**Exercise objective:** Tally every line of the listing below that holds "airframe", then give the tally alone.

**Materials provided:**
********
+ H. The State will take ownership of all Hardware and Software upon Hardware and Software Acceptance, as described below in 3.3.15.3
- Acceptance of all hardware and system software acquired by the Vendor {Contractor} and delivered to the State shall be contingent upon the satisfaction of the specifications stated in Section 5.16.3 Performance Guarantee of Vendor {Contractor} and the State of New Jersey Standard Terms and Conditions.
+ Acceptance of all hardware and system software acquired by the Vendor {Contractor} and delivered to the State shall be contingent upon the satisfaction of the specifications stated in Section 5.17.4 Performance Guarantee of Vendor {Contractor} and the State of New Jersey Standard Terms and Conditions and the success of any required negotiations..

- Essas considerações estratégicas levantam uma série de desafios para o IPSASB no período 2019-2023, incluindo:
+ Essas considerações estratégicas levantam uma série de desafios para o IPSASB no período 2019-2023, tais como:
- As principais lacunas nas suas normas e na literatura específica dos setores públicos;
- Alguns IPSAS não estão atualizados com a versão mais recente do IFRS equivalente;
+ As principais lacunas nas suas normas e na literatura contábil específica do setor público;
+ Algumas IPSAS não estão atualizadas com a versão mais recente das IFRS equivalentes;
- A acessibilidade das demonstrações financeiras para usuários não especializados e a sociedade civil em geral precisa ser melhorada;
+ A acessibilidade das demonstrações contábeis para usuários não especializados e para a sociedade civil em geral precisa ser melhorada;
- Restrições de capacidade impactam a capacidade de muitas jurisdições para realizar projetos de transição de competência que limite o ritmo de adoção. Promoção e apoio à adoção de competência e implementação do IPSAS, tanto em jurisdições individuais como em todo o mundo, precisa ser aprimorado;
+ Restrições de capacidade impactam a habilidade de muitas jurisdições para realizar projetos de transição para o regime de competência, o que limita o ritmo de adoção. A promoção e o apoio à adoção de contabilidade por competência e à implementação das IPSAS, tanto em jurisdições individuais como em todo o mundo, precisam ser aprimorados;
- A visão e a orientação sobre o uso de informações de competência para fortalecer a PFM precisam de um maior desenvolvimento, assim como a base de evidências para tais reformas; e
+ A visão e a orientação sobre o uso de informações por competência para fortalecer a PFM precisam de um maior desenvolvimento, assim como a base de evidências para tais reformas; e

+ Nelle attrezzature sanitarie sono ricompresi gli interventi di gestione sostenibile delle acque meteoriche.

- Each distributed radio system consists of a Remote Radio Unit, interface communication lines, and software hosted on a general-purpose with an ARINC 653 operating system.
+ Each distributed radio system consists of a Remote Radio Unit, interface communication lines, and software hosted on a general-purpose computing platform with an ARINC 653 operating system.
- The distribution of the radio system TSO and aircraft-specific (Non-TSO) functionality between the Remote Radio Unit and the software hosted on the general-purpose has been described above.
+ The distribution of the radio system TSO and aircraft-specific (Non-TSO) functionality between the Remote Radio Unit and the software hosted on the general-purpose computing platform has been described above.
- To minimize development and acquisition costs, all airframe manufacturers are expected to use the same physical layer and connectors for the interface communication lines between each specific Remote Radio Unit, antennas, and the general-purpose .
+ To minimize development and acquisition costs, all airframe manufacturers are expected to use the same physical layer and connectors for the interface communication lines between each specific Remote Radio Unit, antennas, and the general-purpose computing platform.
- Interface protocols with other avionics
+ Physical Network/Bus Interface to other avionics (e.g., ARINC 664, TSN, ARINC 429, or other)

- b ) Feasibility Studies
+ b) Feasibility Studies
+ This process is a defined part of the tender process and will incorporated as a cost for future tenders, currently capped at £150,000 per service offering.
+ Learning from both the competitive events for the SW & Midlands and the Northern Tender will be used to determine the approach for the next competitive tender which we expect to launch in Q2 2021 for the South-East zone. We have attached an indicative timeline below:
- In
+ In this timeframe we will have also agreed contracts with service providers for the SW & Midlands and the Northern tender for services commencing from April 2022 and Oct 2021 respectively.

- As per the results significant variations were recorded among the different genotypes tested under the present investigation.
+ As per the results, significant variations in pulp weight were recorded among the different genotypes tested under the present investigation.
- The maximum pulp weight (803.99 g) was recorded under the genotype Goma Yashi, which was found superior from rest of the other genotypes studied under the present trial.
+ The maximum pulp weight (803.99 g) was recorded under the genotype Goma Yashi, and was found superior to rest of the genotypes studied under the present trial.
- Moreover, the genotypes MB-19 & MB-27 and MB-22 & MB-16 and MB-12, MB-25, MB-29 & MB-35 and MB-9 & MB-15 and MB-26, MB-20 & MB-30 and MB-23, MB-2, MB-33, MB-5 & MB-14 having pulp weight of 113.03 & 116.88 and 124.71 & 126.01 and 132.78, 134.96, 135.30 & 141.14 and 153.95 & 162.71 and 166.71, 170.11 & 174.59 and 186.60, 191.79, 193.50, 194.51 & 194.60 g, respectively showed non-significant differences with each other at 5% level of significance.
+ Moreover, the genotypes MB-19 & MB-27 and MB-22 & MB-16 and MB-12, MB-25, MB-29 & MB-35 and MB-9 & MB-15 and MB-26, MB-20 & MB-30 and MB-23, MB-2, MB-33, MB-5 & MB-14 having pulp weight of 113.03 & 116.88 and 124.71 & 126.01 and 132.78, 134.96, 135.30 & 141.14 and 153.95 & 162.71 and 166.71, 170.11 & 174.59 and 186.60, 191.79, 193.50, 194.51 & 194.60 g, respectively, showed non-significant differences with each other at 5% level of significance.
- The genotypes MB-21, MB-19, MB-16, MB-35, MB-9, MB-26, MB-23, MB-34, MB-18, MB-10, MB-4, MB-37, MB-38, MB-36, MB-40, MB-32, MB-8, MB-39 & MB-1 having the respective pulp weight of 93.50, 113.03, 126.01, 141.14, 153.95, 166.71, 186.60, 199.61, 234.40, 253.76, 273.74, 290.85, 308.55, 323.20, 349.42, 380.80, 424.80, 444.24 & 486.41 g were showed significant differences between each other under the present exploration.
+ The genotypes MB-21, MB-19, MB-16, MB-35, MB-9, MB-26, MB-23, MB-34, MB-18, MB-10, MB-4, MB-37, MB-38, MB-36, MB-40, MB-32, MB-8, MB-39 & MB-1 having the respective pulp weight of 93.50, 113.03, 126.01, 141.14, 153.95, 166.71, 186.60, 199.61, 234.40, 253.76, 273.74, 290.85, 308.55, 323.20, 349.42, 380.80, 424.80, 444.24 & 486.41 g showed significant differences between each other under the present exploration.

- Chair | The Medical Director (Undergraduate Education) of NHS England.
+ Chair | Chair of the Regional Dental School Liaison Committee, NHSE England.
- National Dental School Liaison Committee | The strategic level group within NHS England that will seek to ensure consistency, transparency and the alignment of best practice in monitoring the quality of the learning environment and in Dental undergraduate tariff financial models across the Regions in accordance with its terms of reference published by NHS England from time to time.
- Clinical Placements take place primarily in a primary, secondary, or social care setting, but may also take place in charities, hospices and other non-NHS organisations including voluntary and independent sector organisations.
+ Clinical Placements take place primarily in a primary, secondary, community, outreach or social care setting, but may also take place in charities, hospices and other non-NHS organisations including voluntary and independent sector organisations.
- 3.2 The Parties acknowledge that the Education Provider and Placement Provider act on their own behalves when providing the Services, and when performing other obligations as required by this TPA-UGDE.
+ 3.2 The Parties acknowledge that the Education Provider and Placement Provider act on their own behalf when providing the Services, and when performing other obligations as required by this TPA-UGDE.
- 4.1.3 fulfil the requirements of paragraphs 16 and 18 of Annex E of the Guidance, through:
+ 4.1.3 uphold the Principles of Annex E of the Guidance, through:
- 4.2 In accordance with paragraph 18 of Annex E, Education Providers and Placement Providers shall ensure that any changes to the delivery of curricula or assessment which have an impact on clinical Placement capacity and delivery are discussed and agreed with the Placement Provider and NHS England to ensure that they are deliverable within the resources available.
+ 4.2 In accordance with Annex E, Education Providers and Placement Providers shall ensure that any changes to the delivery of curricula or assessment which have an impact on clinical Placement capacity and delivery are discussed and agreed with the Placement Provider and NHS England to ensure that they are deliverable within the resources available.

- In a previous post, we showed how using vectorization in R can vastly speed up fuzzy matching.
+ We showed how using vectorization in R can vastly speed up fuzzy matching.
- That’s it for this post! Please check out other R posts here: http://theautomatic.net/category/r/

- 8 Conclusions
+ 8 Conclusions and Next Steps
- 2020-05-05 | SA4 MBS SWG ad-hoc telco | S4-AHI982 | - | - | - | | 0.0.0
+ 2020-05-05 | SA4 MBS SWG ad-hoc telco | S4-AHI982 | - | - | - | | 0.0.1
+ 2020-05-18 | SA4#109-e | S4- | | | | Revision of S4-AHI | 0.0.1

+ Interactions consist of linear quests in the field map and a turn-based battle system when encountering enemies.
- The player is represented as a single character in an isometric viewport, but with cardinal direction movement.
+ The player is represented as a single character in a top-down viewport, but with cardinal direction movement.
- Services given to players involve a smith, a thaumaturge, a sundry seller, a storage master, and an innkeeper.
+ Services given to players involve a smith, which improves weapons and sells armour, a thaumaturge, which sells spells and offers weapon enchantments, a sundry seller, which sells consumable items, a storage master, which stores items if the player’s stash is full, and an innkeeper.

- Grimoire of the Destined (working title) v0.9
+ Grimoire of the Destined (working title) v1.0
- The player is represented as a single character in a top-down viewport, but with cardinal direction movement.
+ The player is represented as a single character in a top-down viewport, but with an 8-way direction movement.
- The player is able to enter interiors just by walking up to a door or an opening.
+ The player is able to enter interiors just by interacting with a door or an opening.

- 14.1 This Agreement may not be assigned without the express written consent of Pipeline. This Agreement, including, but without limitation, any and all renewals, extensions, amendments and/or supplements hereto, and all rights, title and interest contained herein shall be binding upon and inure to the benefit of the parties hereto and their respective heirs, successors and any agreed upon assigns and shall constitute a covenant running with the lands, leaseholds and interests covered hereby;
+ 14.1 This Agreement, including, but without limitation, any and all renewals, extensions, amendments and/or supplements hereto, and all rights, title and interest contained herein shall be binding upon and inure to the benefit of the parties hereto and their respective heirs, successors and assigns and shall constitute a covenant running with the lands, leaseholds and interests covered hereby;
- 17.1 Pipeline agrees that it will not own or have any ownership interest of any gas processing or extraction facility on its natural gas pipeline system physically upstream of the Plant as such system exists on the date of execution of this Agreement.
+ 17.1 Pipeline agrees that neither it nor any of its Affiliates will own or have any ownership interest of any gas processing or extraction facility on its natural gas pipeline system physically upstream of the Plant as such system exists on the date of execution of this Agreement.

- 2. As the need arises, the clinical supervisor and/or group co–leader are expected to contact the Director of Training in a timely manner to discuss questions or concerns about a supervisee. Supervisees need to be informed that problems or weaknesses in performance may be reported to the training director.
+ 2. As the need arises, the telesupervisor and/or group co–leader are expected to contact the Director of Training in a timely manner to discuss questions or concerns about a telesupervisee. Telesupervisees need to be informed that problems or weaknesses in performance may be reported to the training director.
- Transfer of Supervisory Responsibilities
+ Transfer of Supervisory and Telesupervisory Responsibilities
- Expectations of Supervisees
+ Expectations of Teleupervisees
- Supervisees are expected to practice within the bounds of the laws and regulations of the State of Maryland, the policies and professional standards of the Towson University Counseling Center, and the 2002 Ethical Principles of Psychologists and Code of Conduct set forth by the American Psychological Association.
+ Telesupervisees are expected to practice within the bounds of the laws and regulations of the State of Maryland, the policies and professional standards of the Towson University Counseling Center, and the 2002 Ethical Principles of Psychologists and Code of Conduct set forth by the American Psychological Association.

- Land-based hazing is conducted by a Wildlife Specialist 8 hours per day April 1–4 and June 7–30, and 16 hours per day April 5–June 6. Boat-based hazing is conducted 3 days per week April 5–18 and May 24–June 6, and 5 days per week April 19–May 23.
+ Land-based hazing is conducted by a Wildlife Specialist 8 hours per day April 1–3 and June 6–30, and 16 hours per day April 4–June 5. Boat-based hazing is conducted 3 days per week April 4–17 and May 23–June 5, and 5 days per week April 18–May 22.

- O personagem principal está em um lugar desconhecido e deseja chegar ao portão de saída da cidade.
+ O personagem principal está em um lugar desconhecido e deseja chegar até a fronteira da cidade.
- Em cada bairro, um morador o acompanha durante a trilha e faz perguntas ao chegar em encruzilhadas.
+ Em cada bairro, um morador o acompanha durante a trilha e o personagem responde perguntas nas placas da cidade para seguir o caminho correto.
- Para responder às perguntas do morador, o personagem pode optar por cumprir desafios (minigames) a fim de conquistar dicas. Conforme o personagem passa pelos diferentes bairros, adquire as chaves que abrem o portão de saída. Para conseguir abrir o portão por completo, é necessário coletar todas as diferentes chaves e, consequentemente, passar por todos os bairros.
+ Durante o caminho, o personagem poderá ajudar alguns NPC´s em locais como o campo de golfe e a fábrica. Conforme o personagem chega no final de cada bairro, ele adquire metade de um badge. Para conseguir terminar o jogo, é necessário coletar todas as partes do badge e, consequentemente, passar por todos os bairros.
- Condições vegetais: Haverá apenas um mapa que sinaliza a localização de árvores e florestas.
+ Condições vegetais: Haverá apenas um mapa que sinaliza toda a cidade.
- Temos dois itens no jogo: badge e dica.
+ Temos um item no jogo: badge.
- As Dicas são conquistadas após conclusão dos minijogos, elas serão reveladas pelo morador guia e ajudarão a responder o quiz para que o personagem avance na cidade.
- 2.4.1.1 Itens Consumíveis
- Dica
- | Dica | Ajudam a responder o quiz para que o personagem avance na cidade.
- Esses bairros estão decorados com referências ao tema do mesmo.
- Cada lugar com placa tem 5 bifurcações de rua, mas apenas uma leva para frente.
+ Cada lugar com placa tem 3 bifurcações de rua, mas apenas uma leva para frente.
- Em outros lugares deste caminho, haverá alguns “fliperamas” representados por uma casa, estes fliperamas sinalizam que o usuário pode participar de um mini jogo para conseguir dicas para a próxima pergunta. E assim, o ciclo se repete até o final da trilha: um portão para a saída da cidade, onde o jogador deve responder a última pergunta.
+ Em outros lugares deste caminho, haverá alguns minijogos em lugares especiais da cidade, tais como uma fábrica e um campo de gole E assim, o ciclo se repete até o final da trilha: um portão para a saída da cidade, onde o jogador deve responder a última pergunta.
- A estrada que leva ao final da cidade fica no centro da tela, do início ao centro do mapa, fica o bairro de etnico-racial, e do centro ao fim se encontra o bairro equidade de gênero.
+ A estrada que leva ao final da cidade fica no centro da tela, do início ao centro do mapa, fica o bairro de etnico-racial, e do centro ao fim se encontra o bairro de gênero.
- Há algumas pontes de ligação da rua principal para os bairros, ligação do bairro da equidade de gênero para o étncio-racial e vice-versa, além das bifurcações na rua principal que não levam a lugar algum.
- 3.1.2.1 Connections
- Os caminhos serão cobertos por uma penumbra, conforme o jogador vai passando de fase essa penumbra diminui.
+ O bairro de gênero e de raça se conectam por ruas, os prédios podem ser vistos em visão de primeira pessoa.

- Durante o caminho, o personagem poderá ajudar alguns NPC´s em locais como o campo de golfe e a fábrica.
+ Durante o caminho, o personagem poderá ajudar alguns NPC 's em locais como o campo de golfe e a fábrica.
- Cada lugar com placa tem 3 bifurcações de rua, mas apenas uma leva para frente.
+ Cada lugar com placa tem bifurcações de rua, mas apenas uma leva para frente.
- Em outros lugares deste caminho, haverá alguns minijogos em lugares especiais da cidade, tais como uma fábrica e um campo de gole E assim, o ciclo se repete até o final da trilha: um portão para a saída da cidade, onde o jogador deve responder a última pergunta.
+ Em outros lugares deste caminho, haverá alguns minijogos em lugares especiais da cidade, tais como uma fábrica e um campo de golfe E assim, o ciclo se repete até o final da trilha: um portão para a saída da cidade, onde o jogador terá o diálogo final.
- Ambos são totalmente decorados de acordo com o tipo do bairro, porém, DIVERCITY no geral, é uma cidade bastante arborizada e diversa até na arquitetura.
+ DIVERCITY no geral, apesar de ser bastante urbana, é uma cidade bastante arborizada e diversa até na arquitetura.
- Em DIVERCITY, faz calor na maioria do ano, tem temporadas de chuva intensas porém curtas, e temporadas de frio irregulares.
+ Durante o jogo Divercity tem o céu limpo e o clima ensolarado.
********
**Expected answer:** 2